Who is it? | Economist |
Birth Day | July 04, 1921 |
Birth Place | Calais, American |
Age | 99 YEARS OLD |
Died On | 31 December 2004(2004-12-31) (aged 83)\nParis, France |
Birth Sign | Leo |
Institution | University of California, Berkeley |
Field | Mathematical economics |
School or tradition | Walrasian economics |
Alma mater | École Normale Supérieure University of Paris |
Doctoral students | Graciela Chichilnisky Beth E. Allen Xavier Vives |
Influences | Léon Walras Henri Cartan Maurice Allais |
Contributions | General equilibrium utility theory topological methods integration of set-valued correspondences |
Awards | Nobel Memorial Prize in Economics (1983) |
Gerard Debreu, a renowned economist of American origin, is predicted to have a net worth ranging between $100K to $1M in the year 2024. Debreu's outstanding contributions to the field of economics have not only garnered him widespread recognition but also solidified his status as a highly influential figure. Throughout his illustrious career, Debreu's groundbreaking research and theories have significantly impacted economic analysis and played a vital role in shaping the discipline. With such accomplishments and his lasting impact on the field, it comes as no surprise that his net worth is estimated to be within this notable range.
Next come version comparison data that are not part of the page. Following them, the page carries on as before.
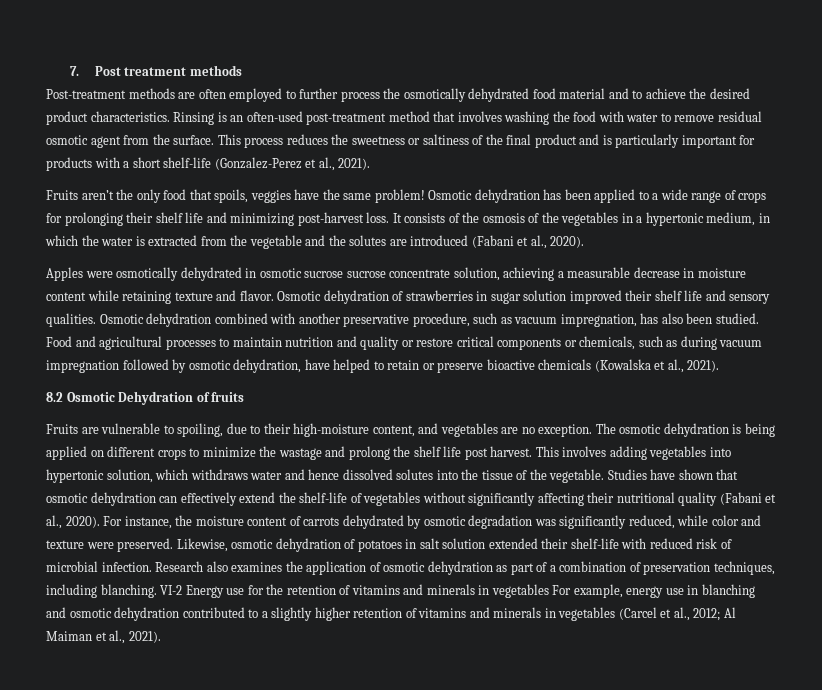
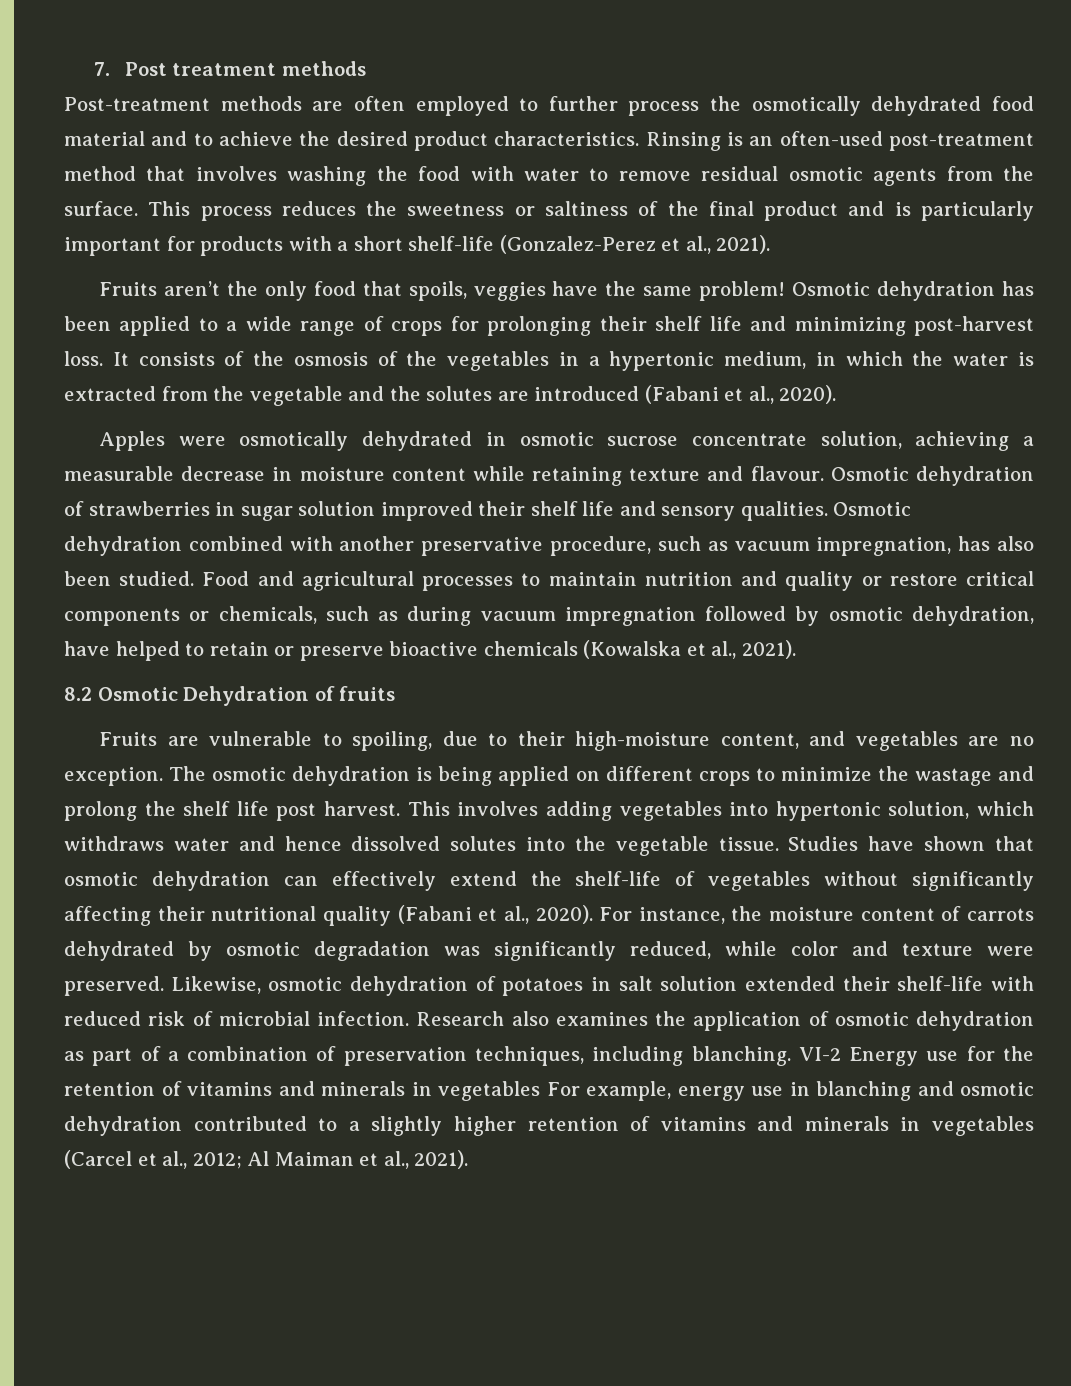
- Rinsing is an often-used post-treatment method that involves washing the food with water to remove residual osmotic agent from the surface.
+ Rinsing is an often-used post-treatment method that involves washing the food with water to remove residual osmotic agents from the surface.
- Apples were osmotically dehydrated in osmotic sucrose sucrose concentrate solution, achieving a measurable decrease in moisture content while retaining texture and flavor.
+ Apples were osmotically dehydrated in osmotic sucrose concentrate solution, achieving a measurable decrease in moisture content while retaining texture and flavour.
- This involves adding vegetables into hypertonic solution, which withdraws water and hence dissolved solutes into the tissue of the vegetable.
+ This involves adding vegetables into hypertonic solution, which withdraws water and hence dissolved solutes into the vegetable tissue.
His father was the Business partner of his maternal grandfather in lace Manufacturing, a traditional industry in Calais. Debreu was orphaned at an early age, as his father committed suicide and his mother died of natural causes. Prior to the start of World War II, he received his baccalauréat and went to Ambert to begin preparing for the entrance examination of a grande école. Later on, he moved from Ambert to Grenoble to complete his preparation, both places being in Vichy France during World War II. In 1941, he was admitted to the École Normale Supérieure in Paris, along with Marcel Boiteux (fr). He was influenced by Henri Cartan and the Bourbaki Writers. When he was about to take the final examinations in 1944, the Normandy landings occurred and he, instead, enlisted in the French army. He was transferred for training to Algeria and then served in the occupying French forces in Germany until July 1945. Debreu passed the Agrégation de Mathématiques exams at the end of 1945 and the beginning of 1946. By this time, he had become interested in economics, particularly in the general equilibrium theory of Léon Walras. From 1946 to 1948, he was an assistant in the Centre National de la Recherche Scientifique. During these two and a half years, he made the transition from mathematics to economics. In 1948, Debreu went to the United States on a Rockefeller Fellowship which allowed him to visit several American universities, as well as those in Uppsala and Oslo in 1949–50.
Debreu married Françoise Bled in 1946 and they had two daughters, Chantal and Florence, born in 1946 and 1950 respectively.
Debreu began working as a Research Associate and joined the Cowles Commission at the University of Chicago in the summer of 1950. He remained there for five years, returning to Paris periodically.
In 1954, he published a breakthrough paper, entitled Existence of an Equilibrium for a Competitive Economy, together with Kenneth Arrow, in which they provided a definitive mathematical proof of the existence of a general equilibrium, using topological rather than calculus-based methods.
In 1959, he published his classical monograph, Theory of Value: An Axiomatic Analysis of Economic Equilibrium (Cowles Foundation Monographs Series), which is one of the most important works in mathematical economics. He also studied several problems in the theory of cardinal utility, in particular the additive decomposition of a utility function defined on a Cartesian product of sets.
During his sabbaticals in the late 1960s and 1970s, he visited universities in Leiden, Cambridge, Bonn and Paris.
In January 1962, he started working at the University of California, Berkeley, where he held the titles of University Professor and Class of 1958 Professor of Economics and Mathematics Emeritus.
In 1976, he received the French Legion of Honour. He was awarded the 1983 Bank of Sweden Prize in Economic Sciences in Memory of Alfred Nobel, for having incorporated new analytical methods into economic theory and for his rigorous reformulation of general equilibrium theory. He was a member of the International Academy of Science.
Debreu died in Paris at the age of 83 of natural causes on New Year's Eve, 2004.
His later studies centred mainly on the theory of differentiable economies, where he showed that, in general, aggregate excess demand functions vanish at a finite number of points – basically, he showed that economies have a finite number of price equilibria.